START Data supplied

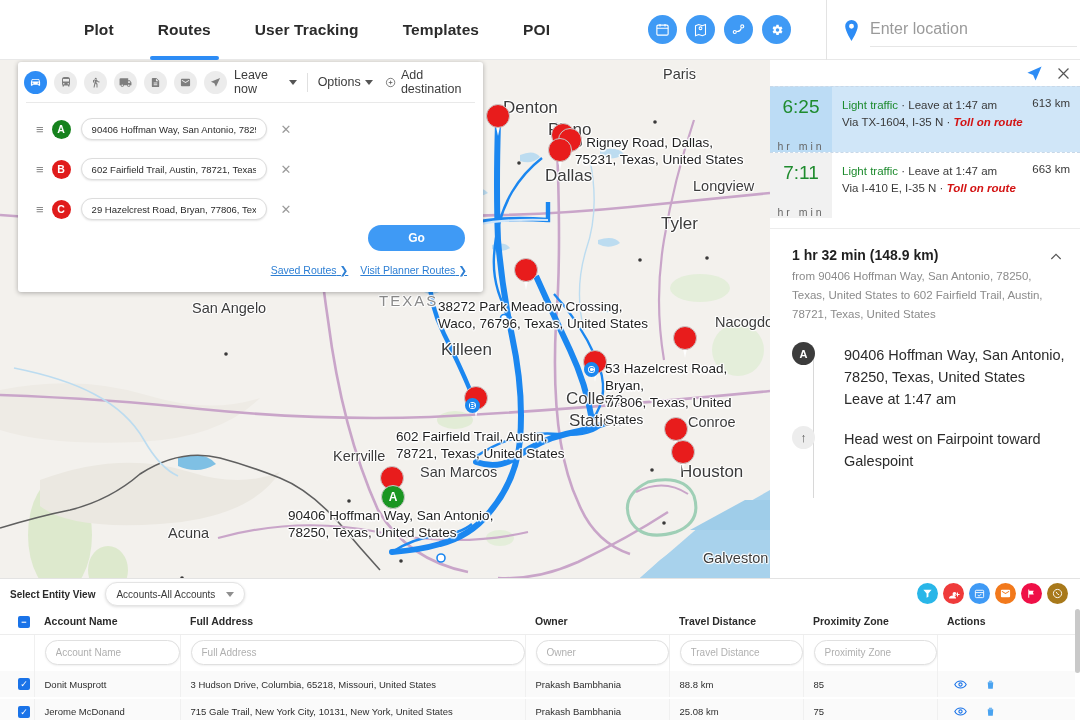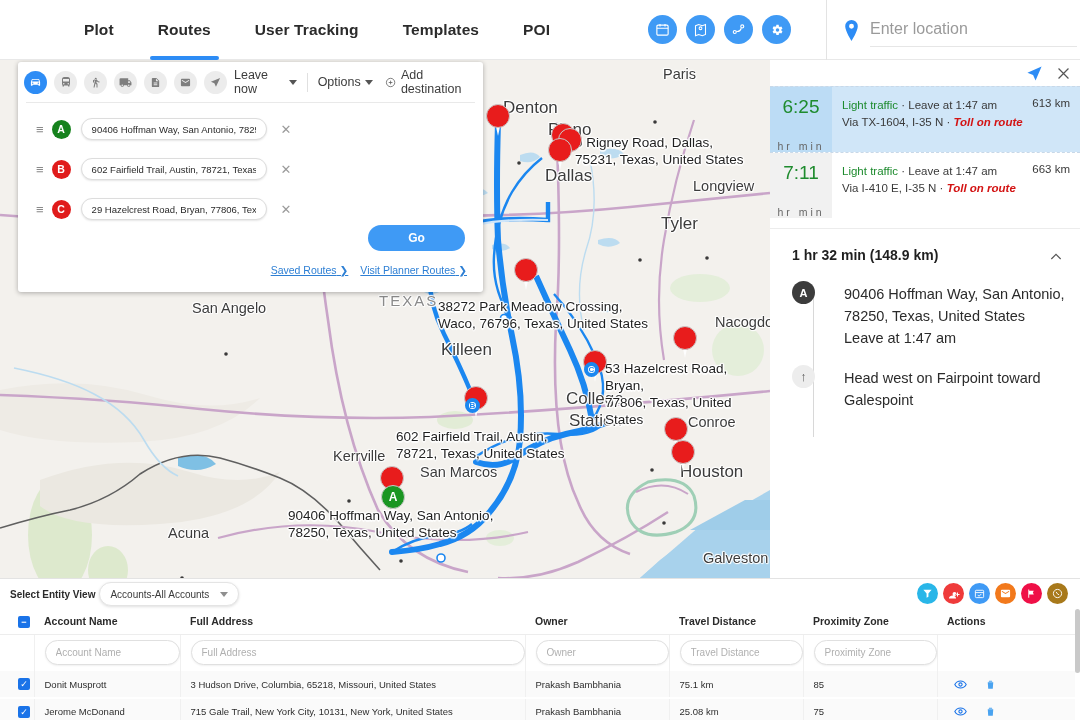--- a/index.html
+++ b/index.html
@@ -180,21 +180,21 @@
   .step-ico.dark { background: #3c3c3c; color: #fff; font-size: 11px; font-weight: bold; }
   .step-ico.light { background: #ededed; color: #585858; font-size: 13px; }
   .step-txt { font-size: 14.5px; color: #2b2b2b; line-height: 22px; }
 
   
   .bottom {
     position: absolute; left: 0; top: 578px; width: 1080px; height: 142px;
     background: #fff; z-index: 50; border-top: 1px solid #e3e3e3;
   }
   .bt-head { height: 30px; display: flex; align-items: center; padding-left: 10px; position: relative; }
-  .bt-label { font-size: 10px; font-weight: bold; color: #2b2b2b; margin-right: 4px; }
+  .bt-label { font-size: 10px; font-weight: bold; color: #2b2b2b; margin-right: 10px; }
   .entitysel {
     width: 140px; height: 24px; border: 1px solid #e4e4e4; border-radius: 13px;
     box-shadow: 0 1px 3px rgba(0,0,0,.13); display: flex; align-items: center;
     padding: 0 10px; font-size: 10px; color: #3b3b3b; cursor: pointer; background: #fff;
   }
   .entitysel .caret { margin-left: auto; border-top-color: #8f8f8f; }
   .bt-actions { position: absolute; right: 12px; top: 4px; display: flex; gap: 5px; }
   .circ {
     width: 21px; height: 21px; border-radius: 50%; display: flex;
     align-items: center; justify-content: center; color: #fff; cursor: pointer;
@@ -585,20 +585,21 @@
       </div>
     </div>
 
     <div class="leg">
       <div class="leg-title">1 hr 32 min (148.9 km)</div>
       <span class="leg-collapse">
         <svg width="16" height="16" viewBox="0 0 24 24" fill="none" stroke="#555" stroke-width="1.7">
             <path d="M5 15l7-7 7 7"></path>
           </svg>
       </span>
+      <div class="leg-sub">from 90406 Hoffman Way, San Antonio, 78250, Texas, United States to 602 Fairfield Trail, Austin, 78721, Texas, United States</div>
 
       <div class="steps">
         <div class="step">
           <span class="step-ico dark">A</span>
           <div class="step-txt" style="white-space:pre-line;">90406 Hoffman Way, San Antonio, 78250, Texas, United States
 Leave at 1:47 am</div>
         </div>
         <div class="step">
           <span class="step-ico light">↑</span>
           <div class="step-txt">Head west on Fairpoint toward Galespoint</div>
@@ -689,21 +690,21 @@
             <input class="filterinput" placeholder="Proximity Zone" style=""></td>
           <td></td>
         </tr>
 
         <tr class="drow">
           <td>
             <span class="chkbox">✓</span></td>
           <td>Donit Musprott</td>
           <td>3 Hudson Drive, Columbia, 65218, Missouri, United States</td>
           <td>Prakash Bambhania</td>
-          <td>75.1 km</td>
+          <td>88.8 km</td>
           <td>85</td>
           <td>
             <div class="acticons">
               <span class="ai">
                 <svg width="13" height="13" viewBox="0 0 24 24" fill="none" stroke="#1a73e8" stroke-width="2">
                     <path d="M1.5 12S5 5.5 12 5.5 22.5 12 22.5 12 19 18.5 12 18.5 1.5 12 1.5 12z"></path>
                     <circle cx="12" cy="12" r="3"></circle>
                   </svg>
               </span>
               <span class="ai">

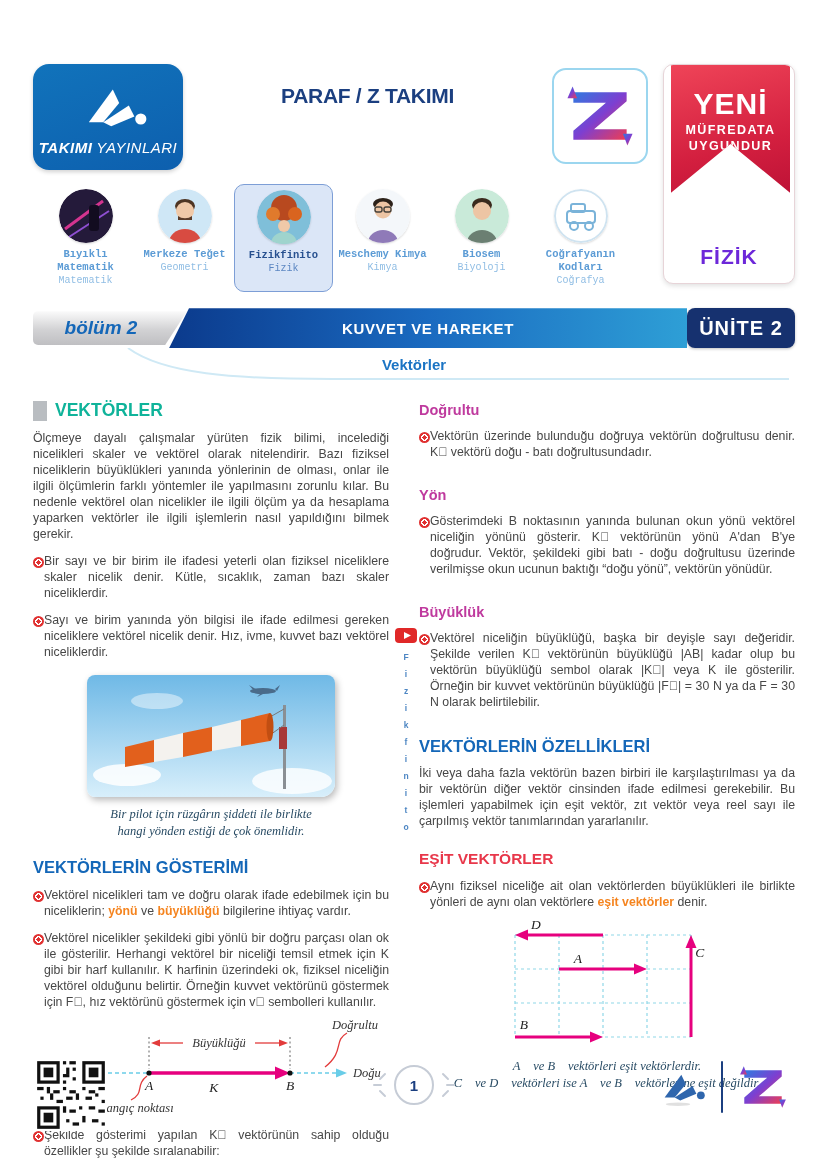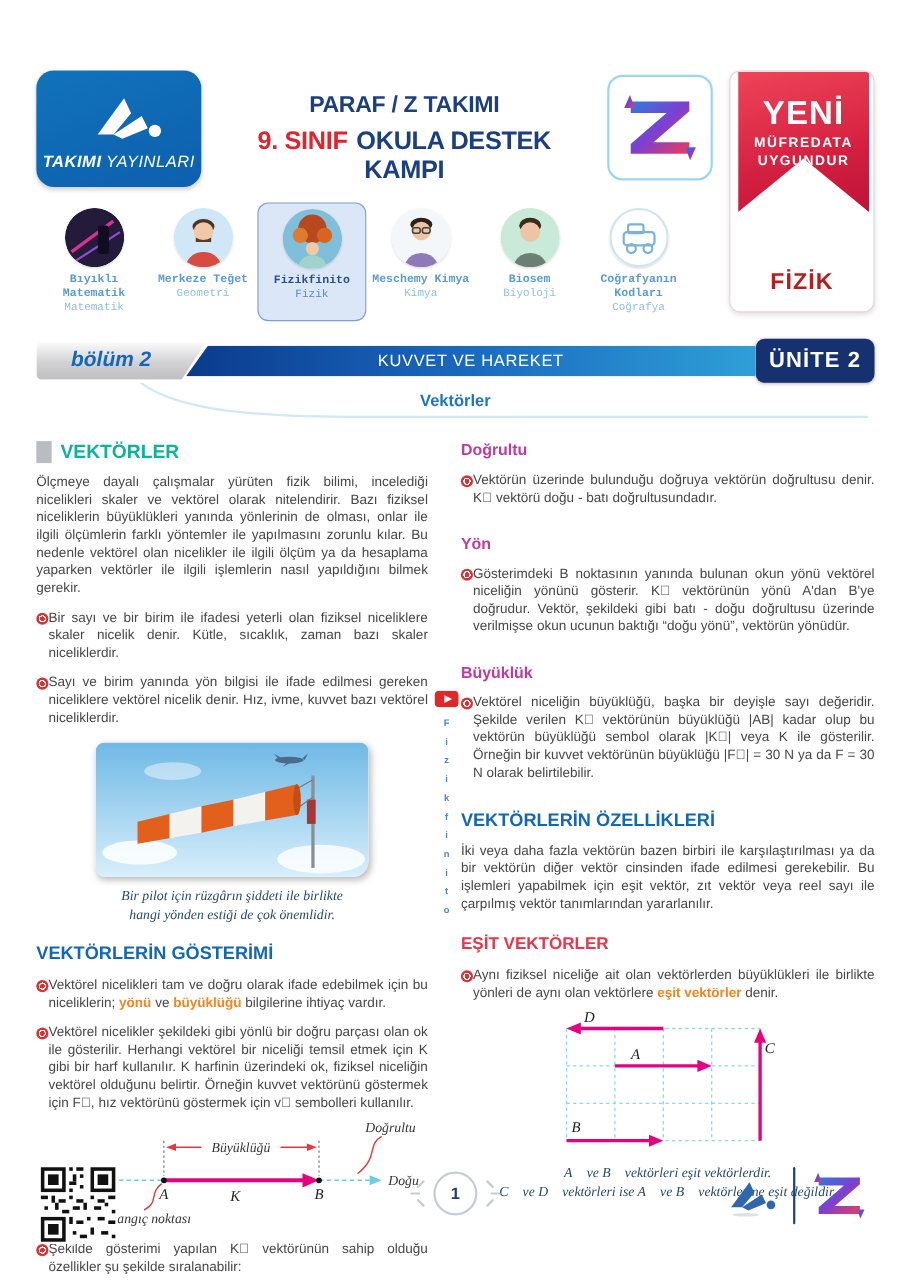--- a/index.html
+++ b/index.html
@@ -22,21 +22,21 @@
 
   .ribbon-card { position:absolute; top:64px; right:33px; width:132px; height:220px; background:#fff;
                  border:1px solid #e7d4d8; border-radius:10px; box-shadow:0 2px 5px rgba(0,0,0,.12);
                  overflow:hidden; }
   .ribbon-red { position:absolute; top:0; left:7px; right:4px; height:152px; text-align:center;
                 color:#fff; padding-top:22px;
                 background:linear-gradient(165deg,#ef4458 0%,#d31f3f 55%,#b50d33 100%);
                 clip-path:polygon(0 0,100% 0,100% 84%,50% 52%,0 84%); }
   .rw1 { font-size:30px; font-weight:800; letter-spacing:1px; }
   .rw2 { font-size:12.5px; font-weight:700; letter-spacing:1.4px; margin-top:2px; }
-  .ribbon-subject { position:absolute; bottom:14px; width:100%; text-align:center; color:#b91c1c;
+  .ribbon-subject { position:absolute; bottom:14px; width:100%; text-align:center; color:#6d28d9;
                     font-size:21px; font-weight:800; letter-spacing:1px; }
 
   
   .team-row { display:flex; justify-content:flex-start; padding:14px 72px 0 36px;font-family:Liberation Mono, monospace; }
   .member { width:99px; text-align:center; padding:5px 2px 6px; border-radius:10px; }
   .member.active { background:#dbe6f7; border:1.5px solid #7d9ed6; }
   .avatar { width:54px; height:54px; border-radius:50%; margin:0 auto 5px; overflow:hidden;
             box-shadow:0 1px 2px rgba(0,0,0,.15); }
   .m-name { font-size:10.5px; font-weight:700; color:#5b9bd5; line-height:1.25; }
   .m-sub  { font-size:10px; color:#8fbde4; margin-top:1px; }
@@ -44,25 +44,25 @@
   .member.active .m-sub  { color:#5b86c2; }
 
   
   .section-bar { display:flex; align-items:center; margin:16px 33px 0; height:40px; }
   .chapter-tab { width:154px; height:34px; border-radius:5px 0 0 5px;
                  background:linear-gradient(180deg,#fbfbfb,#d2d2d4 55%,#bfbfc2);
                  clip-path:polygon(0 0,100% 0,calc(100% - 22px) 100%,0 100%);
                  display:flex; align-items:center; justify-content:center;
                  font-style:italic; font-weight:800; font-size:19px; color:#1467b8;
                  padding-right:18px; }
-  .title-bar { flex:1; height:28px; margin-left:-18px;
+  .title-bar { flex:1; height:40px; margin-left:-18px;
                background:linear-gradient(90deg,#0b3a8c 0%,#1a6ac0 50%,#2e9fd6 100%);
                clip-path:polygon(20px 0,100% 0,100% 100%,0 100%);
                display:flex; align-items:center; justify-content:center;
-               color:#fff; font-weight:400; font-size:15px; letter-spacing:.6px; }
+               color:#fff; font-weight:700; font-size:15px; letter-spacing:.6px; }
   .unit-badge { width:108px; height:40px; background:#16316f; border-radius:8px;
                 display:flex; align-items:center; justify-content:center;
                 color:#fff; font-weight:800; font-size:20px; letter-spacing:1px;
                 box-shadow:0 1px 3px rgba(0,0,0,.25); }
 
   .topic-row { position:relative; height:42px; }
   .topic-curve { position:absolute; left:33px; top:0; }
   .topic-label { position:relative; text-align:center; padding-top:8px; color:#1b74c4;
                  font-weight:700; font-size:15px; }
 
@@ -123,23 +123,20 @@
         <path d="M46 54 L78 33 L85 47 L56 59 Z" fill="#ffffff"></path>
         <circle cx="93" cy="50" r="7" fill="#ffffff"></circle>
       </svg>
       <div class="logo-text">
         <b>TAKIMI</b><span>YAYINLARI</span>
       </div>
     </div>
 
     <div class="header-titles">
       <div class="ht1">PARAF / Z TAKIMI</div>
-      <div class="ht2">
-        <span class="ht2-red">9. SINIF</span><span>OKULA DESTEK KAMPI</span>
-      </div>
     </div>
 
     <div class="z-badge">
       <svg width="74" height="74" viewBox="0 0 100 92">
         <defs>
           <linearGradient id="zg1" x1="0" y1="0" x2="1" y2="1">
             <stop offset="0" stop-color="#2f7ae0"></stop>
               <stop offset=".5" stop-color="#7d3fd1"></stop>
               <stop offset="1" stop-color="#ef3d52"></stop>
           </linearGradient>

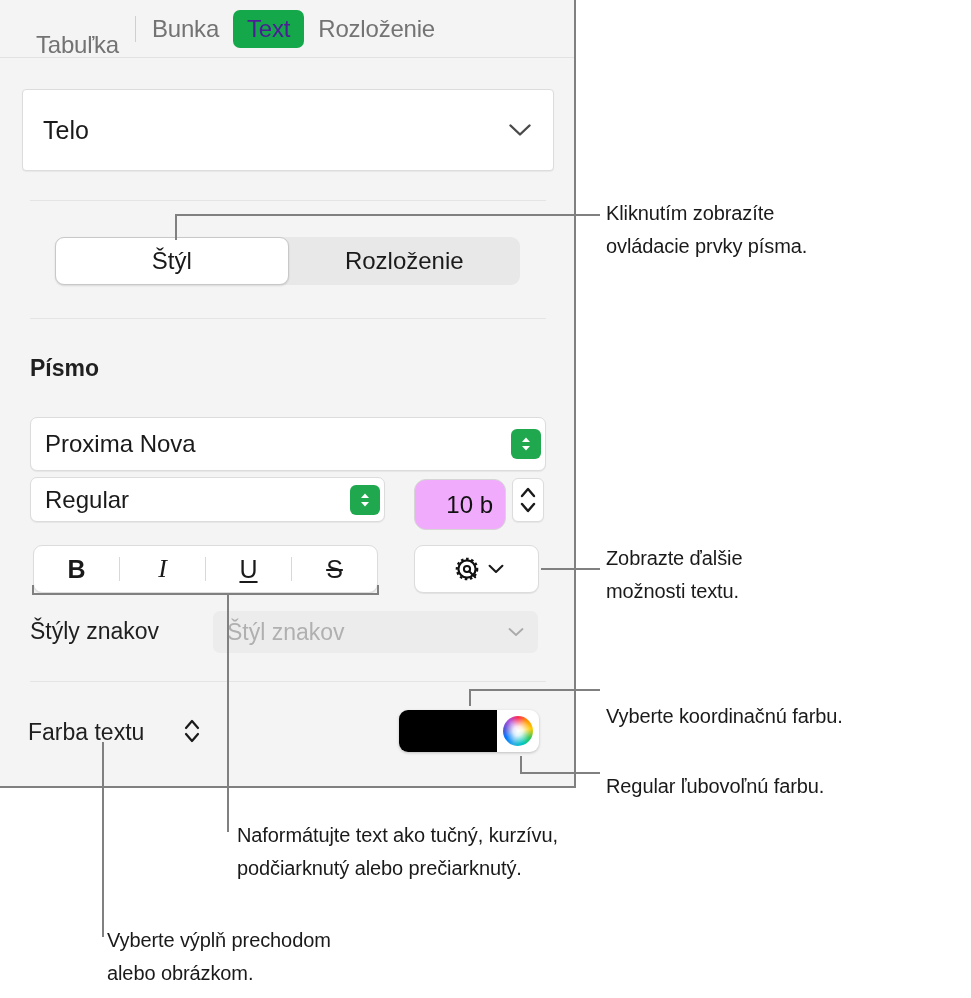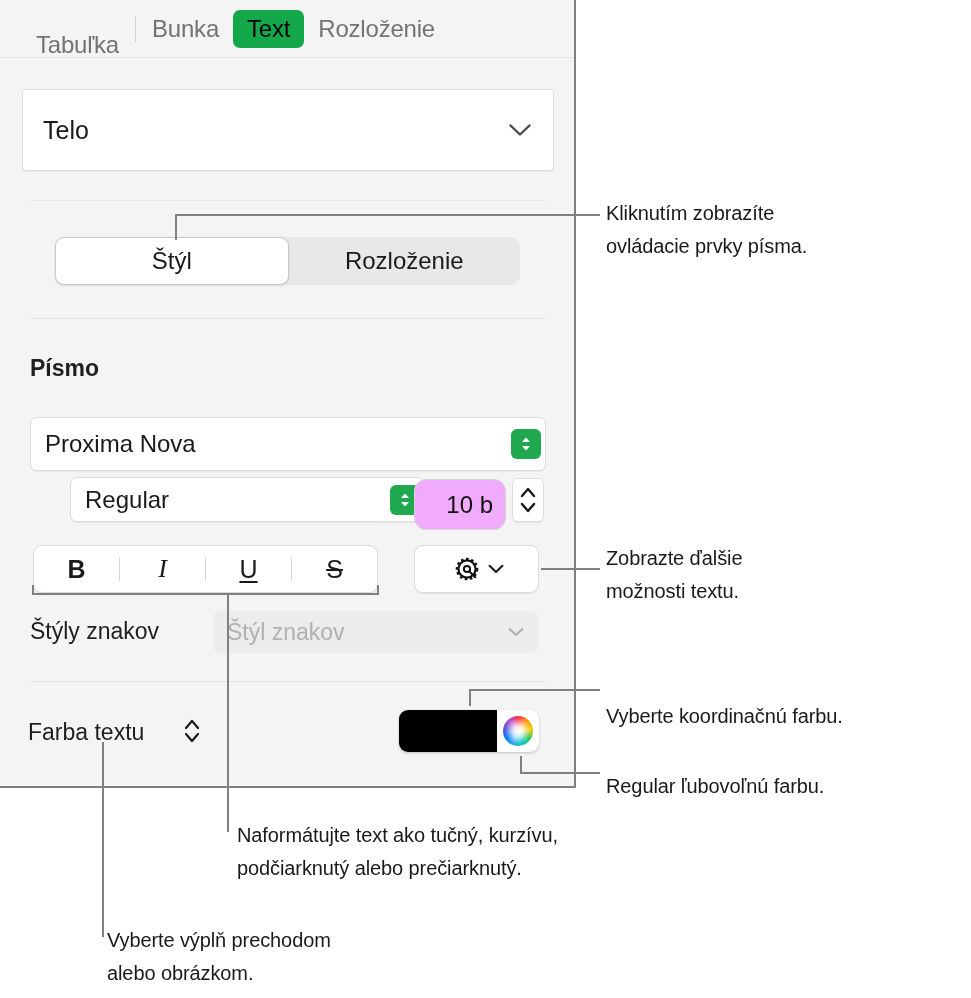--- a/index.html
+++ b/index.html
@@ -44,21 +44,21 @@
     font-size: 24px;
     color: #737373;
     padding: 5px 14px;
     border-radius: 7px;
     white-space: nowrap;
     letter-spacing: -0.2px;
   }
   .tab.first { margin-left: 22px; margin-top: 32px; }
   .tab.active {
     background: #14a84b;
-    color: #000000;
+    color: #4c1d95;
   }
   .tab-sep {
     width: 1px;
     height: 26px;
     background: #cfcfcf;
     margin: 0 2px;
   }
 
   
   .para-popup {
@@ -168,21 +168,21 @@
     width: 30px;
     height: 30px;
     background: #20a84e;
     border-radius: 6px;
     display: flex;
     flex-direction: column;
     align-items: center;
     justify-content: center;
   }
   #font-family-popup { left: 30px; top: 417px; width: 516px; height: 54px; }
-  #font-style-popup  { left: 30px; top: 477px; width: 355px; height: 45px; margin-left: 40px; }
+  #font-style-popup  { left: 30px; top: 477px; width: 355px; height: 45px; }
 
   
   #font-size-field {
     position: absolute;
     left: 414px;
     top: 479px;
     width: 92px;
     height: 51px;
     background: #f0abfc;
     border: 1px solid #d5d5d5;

END Data supplied

## What is needed
Check every line of the data, and copy the ones that contain "letter".

## Written answer
   .rw1 { font-size:30px; font-weight:800; letter-spacing:1px; }
   .rw2 { font-size:12.5px; font-weight:700; letter-spacing:1.4px; margin-top:2px; }
                     font-size:21px; font-weight:800; letter-spacing:1px; }
-               color:#fff; font-weight:400; font-size:15px; letter-spacing:.6px; }
+               color:#fff; font-weight:700; font-size:15px; letter-spacing:.6px; }
                 color:#fff; font-weight:800; font-size:20px; letter-spacing:1px;
     letter-spacing: -0.2px;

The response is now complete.